(The task): Each record should reappear exactly in your answer, minus any picture.
-- Records for processing follows --
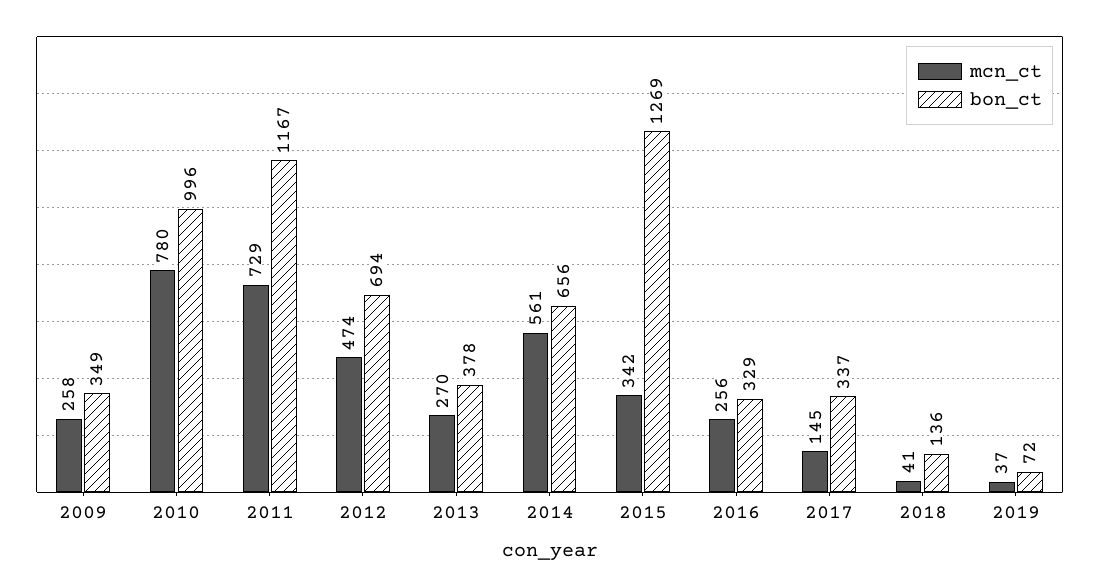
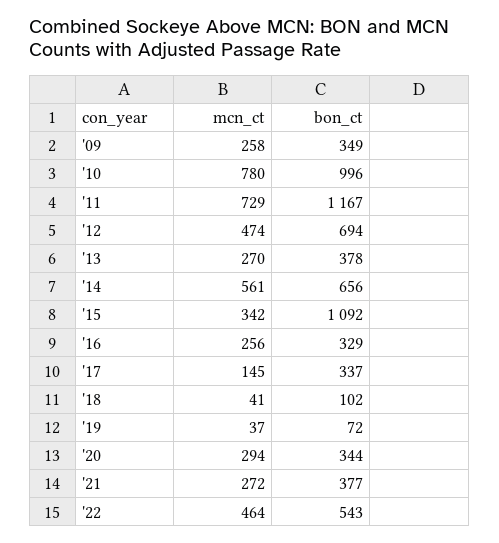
bon_ct, 2015: 1269 -> 1092
bon_ct, 2018: 136 -> 102
mcn_ct, '20: none -> 294
bon_ct, '20: none -> 344
mcn_ct, '21: none -> 272
bon_ct, '21: none -> 377
mcn_ct, '22: none -> 464
bon_ct, '22: none -> 543

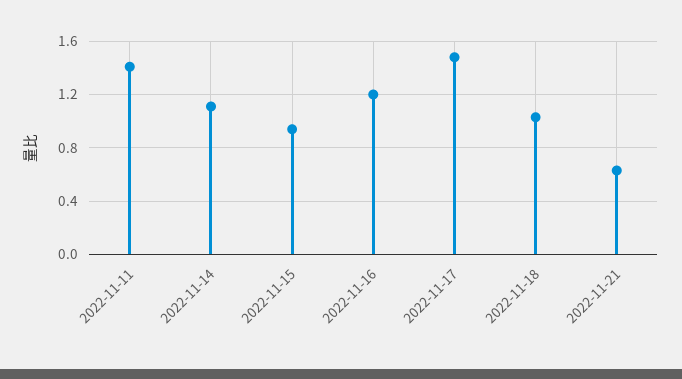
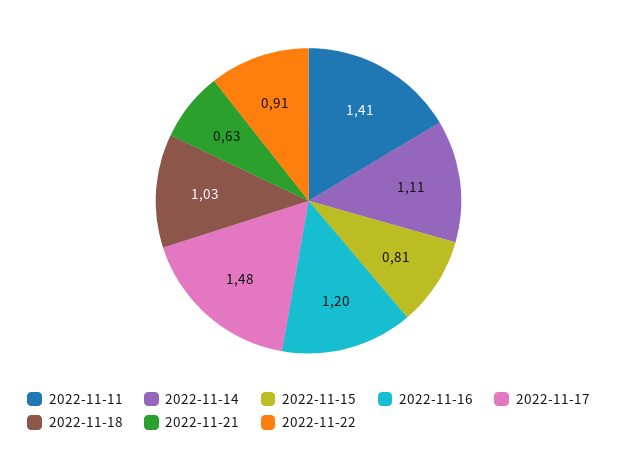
2022-11-15: 0.95 -> 0.81
2022-11-22: none -> 0.91

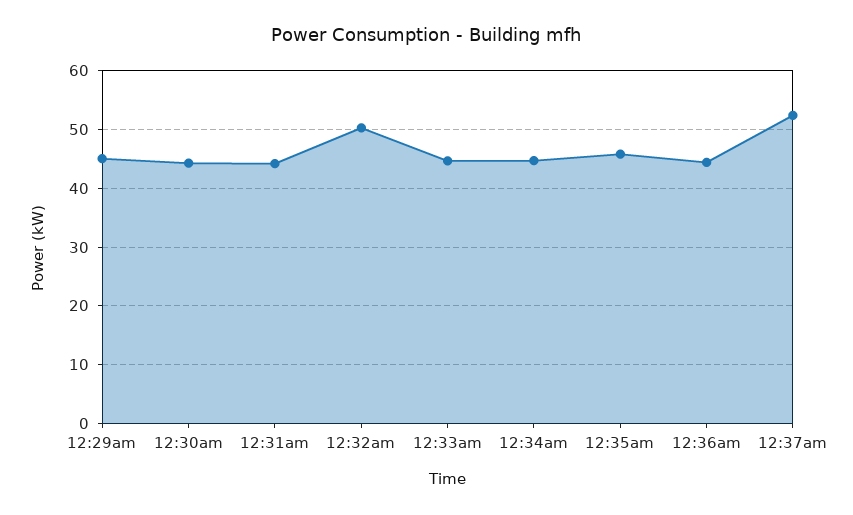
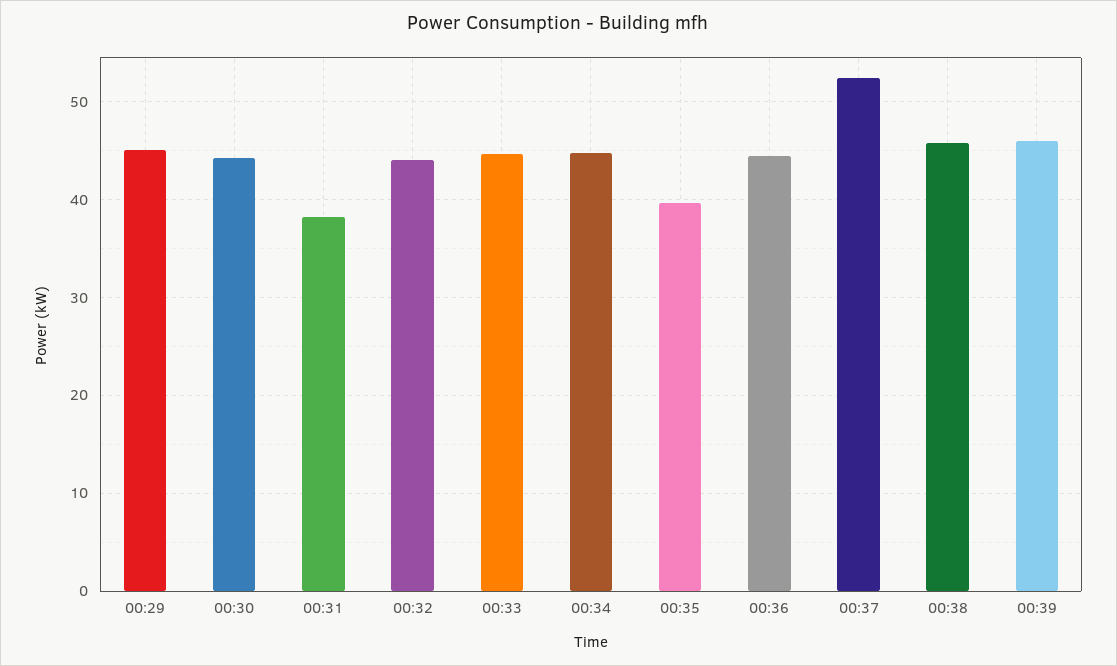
12:31am: 44 -> 38
12:32am: 50 -> 44
12:35am: 46 -> 40
00:38: none -> 46
00:39: none -> 46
-- Records for processing concluded --
(Response for this exercise):
bon_ct, 2015: 1269 -> 1092
bon_ct, 2018: 136 -> 102
mcn_ct, '20: none -> 294
bon_ct, '20: none -> 344
mcn_ct, '21: none -> 272
bon_ct, '21: none -> 377
mcn_ct, '22: none -> 464
bon_ct, '22: none -> 543

2022-11-15: 0.95 -> 0.81
2022-11-22: none -> 0.91

12:31am: 44 -> 38
12:32am: 50 -> 44
12:35am: 46 -> 40
00:38: none -> 46
00:39: none -> 46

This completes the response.